I can do dogs... I just need a very high quality picture. In fact, I usually find dogs easier to do than horses...their proportions aren't as hard. 

Examples can be found under the topic "Pictures" or "Headache" in the art section. They are all equine but they give you an idea of what I do. :wink:


----------



## darkangel (Mar 7, 2008)

I could try for you as well if you would like? 
Some samples of my work can be viewed under Arabian Horse Art !! in this thread.
Sorry, i cant seem to find any of the dog pictures i have done to show you.
I love GS dogs and would love if you could post a picture of your brothers one so i could draw anyway, will be fun !!

darkangel..


----------



## Petpainter (Apr 3, 2008)

Dogs are my specialty! Take a look at my flickr site! Thankyou,Jan
http://www.flickr.com/photos/janart/


----------



## hunterpaul (May 15, 2008)

hi abby, here is one of mine, it is a black lab, will post more if you are interested... it is acrylic on board... Paul


----------



## hunterpaul (May 15, 2008)

heres a jack russel I did... Paul


----------



## hunterpaul (May 15, 2008)

actually this is the jack russel, the last was a german wire haired pointer... HP


----------



## hunterpaul (May 15, 2008)

and something other than a dog... saker falcon...HP


----------



## Breeze68 (May 10, 2008)

WOW WOW Hunterpaul those are AMAZING!!!


----------



## HorsesAreForever (Nov 9, 2007)

I agree WOW!


----------



## PoptartShop (Jul 25, 2010)

Beautiful work!!!!!!  I'm speechless...just, amazing.


----------



## Abby (Nov 26, 2007)

Those are really good.
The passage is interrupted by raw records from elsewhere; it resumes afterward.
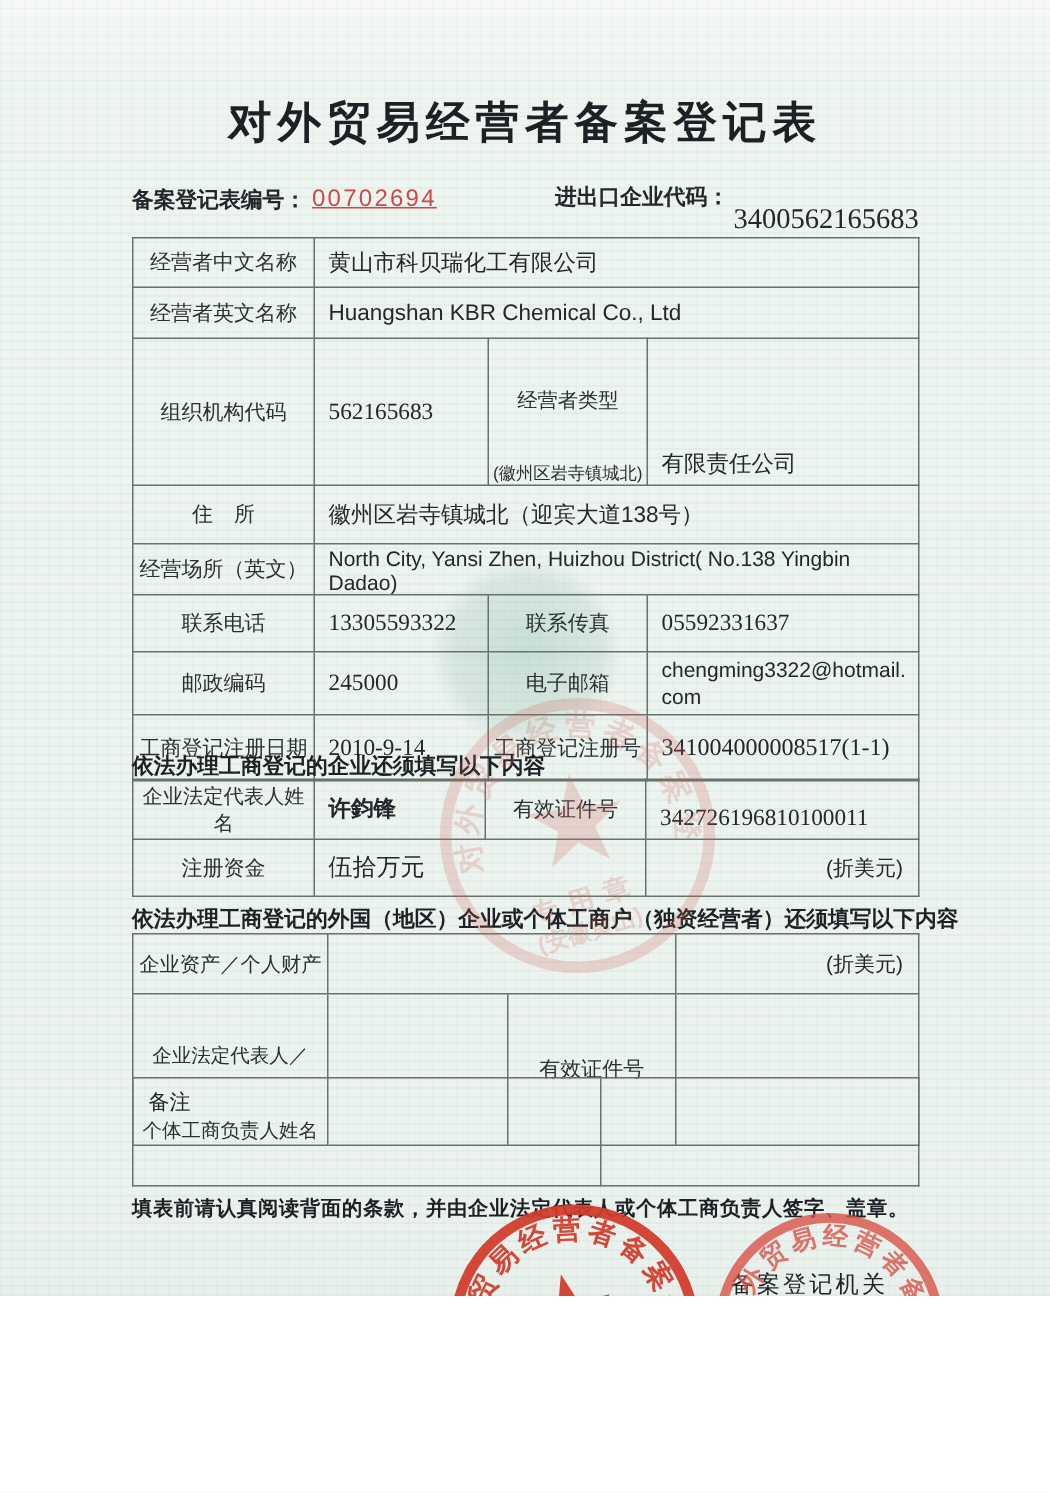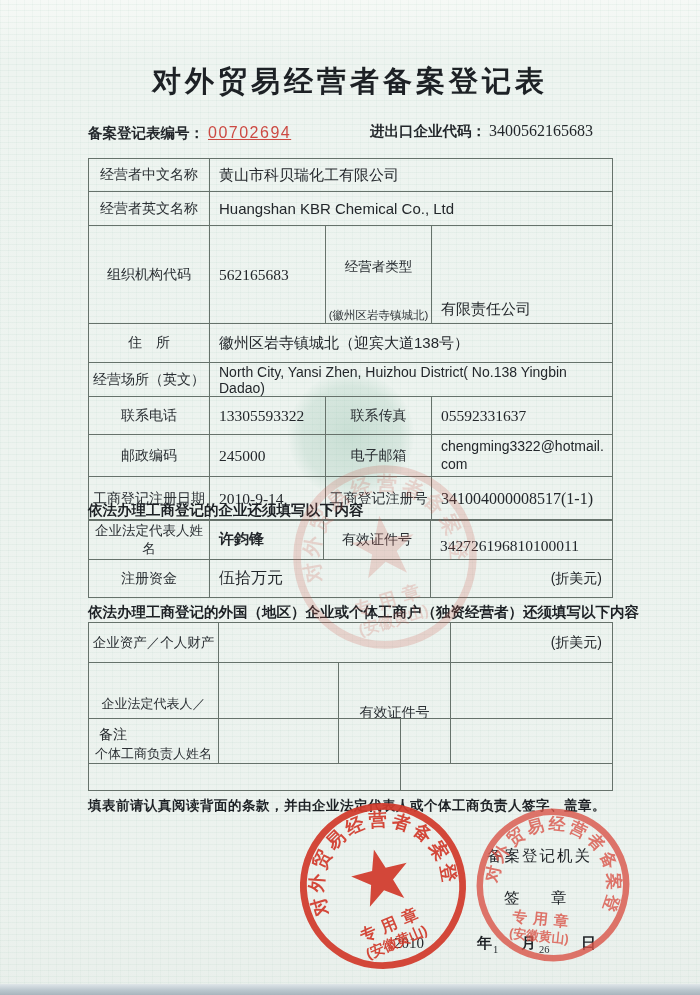--- a/index.html
+++ b/index.html
@@ -6,7 +6,7 @@
   html,body { width:700px; height:995px; }
   body { font-family:"Liberation Sans","DejaVu Sans",sans-serif; }
   .page {
-    position:relative; width:700px; height:995px; overflow:hidden;
+    position:relative; width:700px; height:864px; overflow:hidden;
     color:#23272b;
     background-color:#edf3ef;
     background-image:

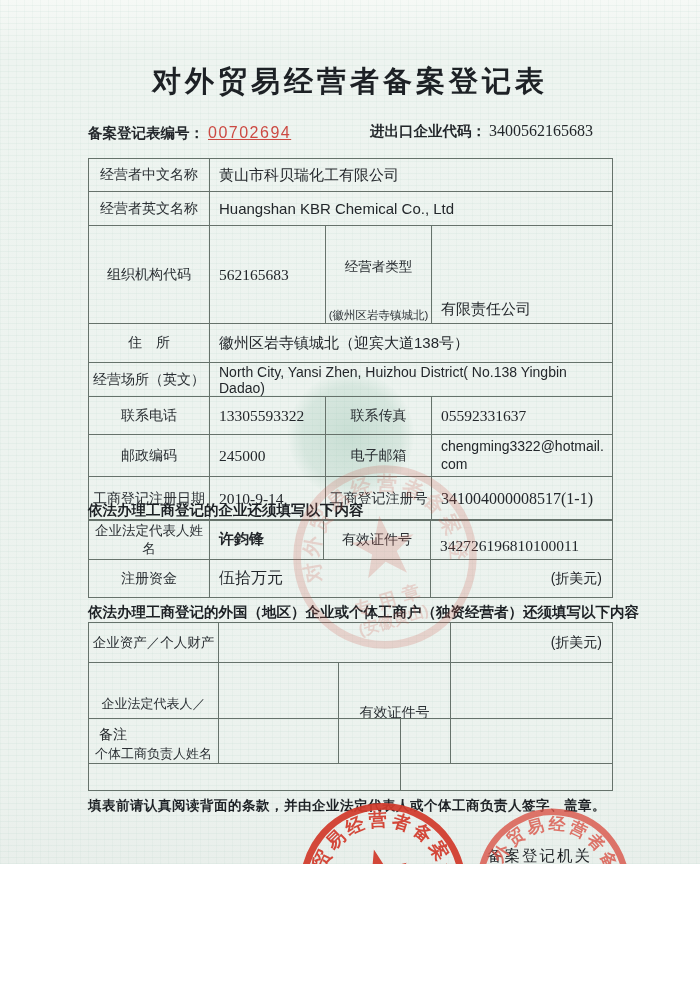--- a/index.html
+++ b/index.html
@@ -63,7 +63,7 @@
   <div class="abs hdr-label" style="left:88px; top:124px;">备案登记表编号：</div>
   <div class="abs red-num" style="left:208px; top:124px;">00702694</div>
   <div class="abs hdr-label" style="left:370px; top:122px;">进出口企业代码：</div>
-  <div class="abs serif" style="left:489px; top:122px; font-size:16px;">3400562165683</div>
+  <div class="abs serif" style="left:489px; top:136px; font-size:19px;">3400562165683</div>
 
   <table class="abs z1" style="left:88px; top:158px; width:524px;">
     <colgroup>

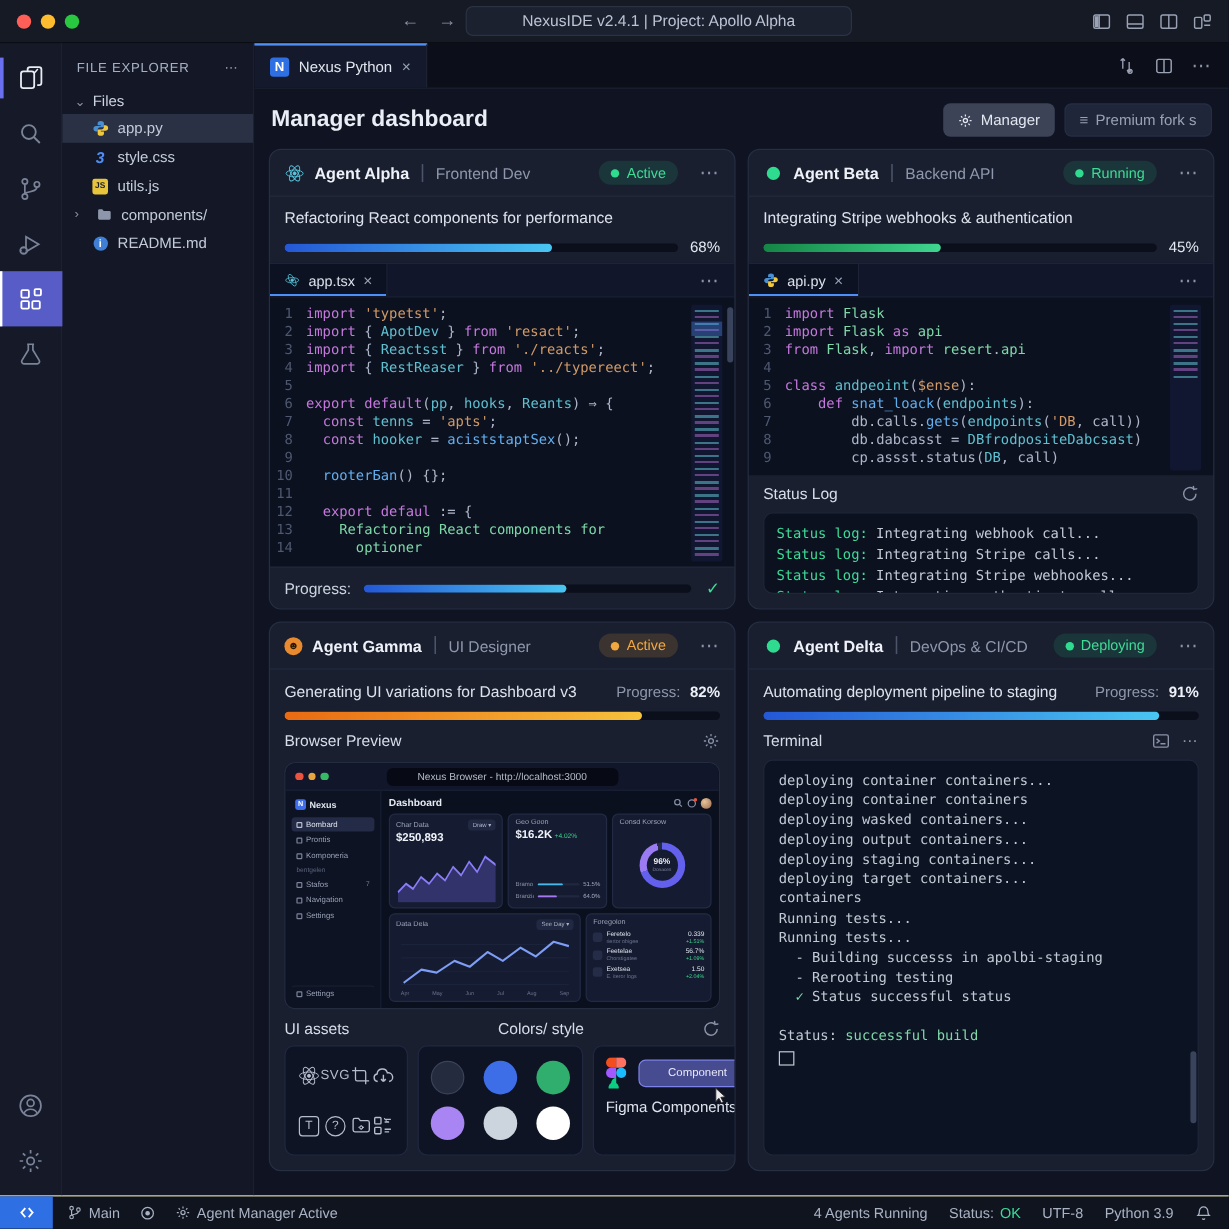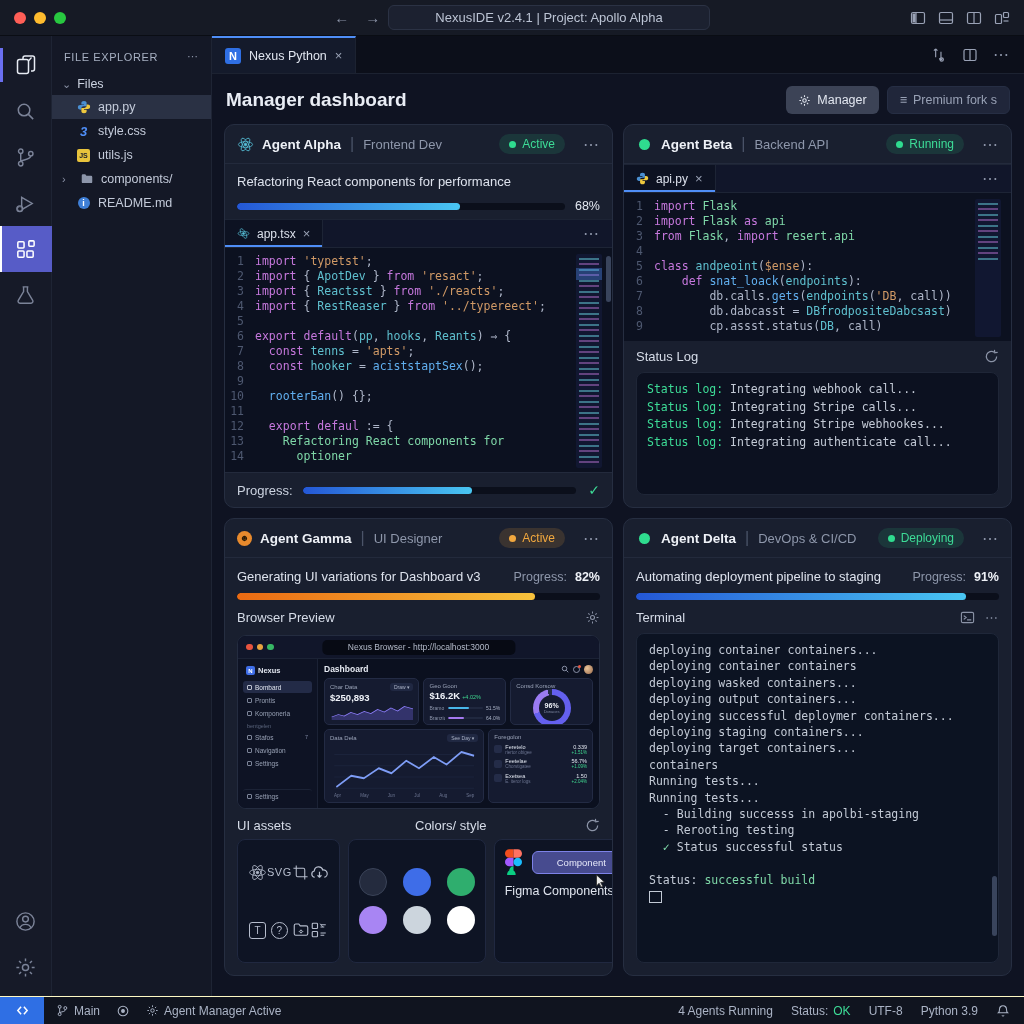--- a/index.html
+++ b/index.html
@@ -469,6 +469,15 @@
                 <span>Running</span>
               </span>
             <span class="dots">⋯</span>
+          </div>
+          <div class="task-block">
+            <div class="task-text">Integrating Stripe webhooks &amp; authentication</div>
+            <div class="bar-row">
+              <div class="track">
+                  <div class="fill green" style="width: 45%;"></div>
+                </div>
+              <span class="pct">45%</span>
+            </div>
           </div>
           <div class="minitabbar">
             <div class="minitab">

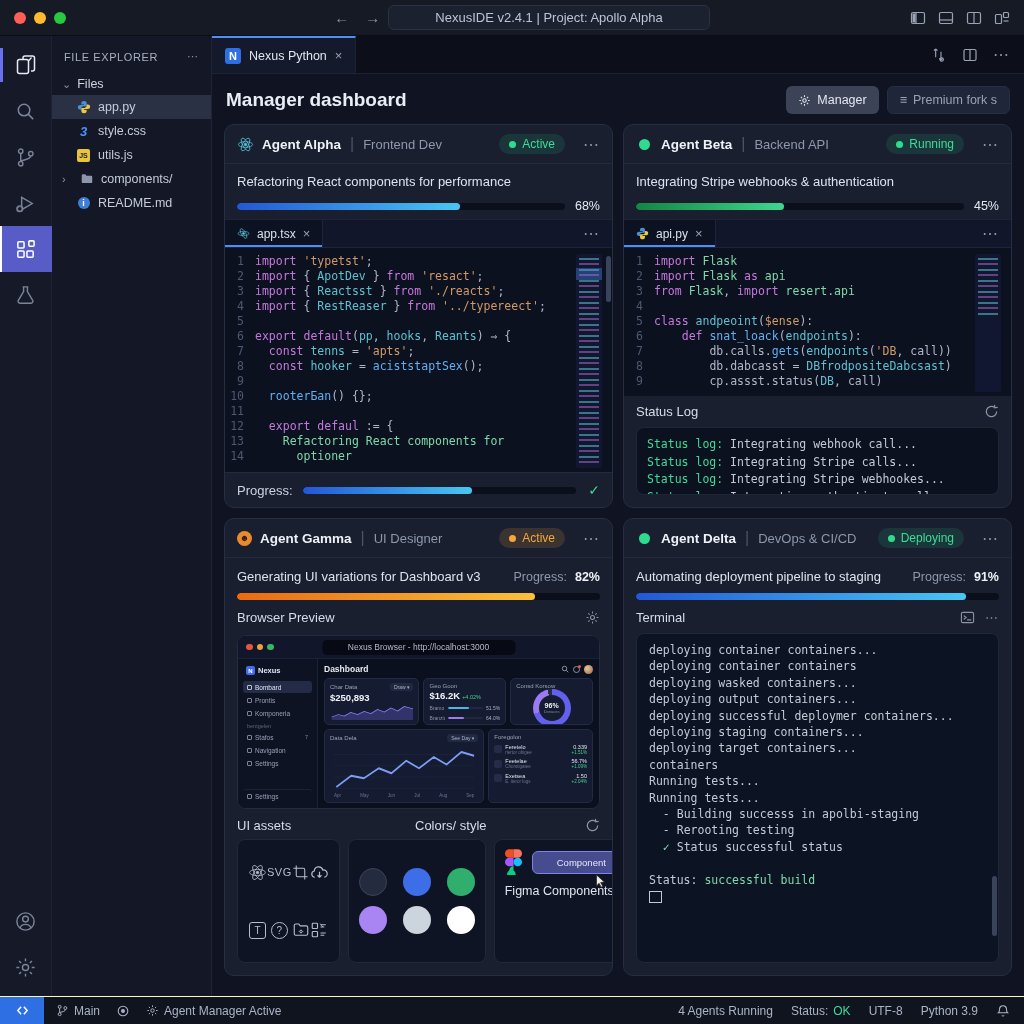--- a/index.html
+++ b/index.html
@@ -118,7 +118,7 @@
 .log-text{color:#c3cad6}
 
 
-.browser{margin:4px 12px 0;background:#0a0e1c;border:1px solid #242c40;border-radius:9px;height:174px;display:flex;flex-direction:column;overflow:hidden;flex-shrink:0}
+.browser{margin:4px 12px 0;background:#0a0e1c;border:1px solid #242c40;border-radius:9px;height:206px;display:flex;flex-direction:column;overflow:hidden;flex-shrink:0}
 .b-chrome{height:23px;display:flex;align-items:center;padding:0 8px;background:#11162a;border-bottom:1px solid #1b2235;position:relative}
 .b-dots{display:flex;gap:4px}
 .b-dots i{width:6.5px;height:6.5px;border-radius:50%}

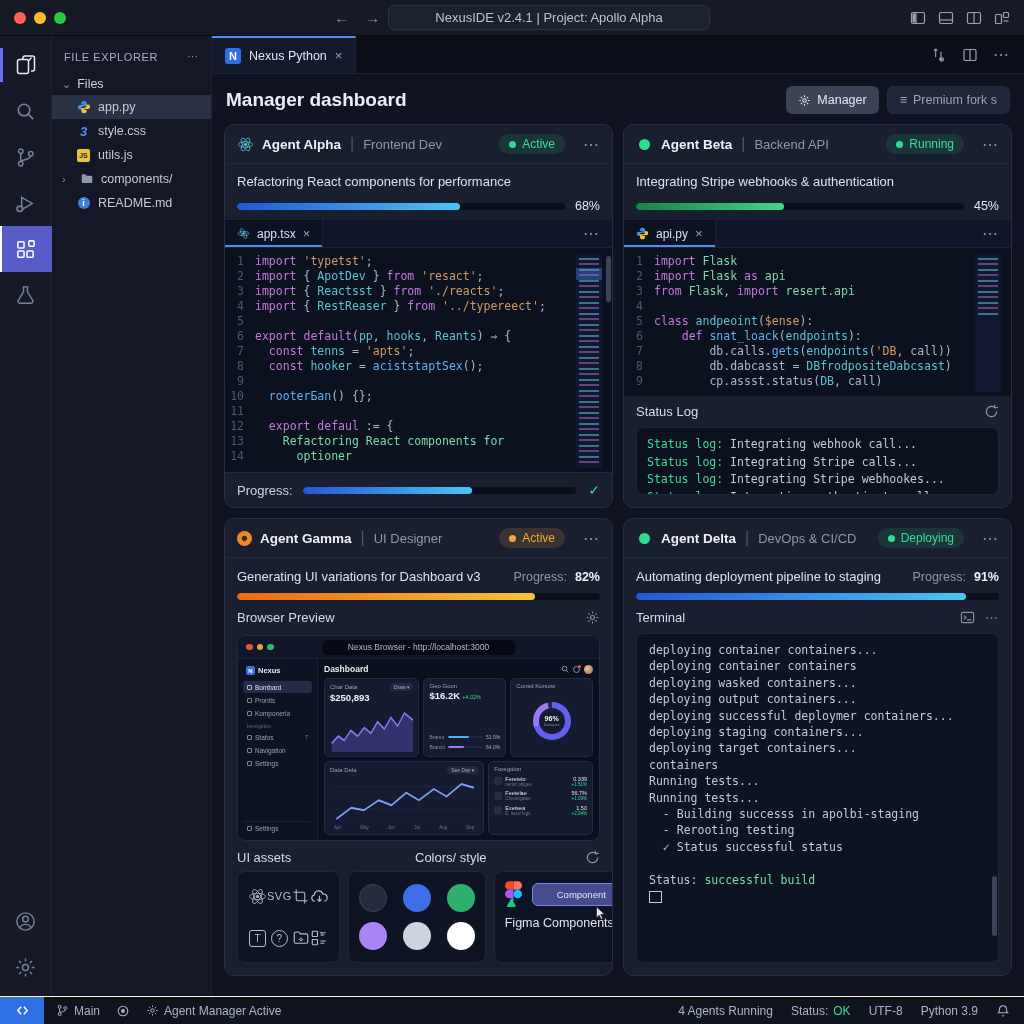--- a/index.html
+++ b/index.html
@@ -847,7 +847,6 @@
                 <div class="term-line"><span class="tk-t">deploying container containers</span></div>
                 <div class="term-line"><span class="tk-t">deploying wasked containers...</span></div>
                 <div class="term-line"><span class="tk-t">deploying output containers...</span></div>
-                <div class="term-line"><span class="tk-t">deploying successful deploymer containers...</span></div>
                 <div class="term-line"><span class="tk-t">deploying staging containers...</span></div>
                 <div class="term-line"><span class="tk-t">deploying target containers...</span></div>
                 <div class="term-line"><span class="tk-t">containers</span></div>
I already had the picture done though by feathers and it turned out MAGNIFICENT! I really appreciate the post though


----------



## hunterpaul (May 15, 2008)

I do apologise, only just joined the forum and saw this ad for dog painter... jumped in without checking post dates.... sorry... HP


----------



## southafrica1001 (Mar 24, 2008)

wow hunterpaul your artwork is amazing very life like


----------



## hunterpaul (May 15, 2008)

thank you so much for the compliments... it is very much appreciated.. Paul


----------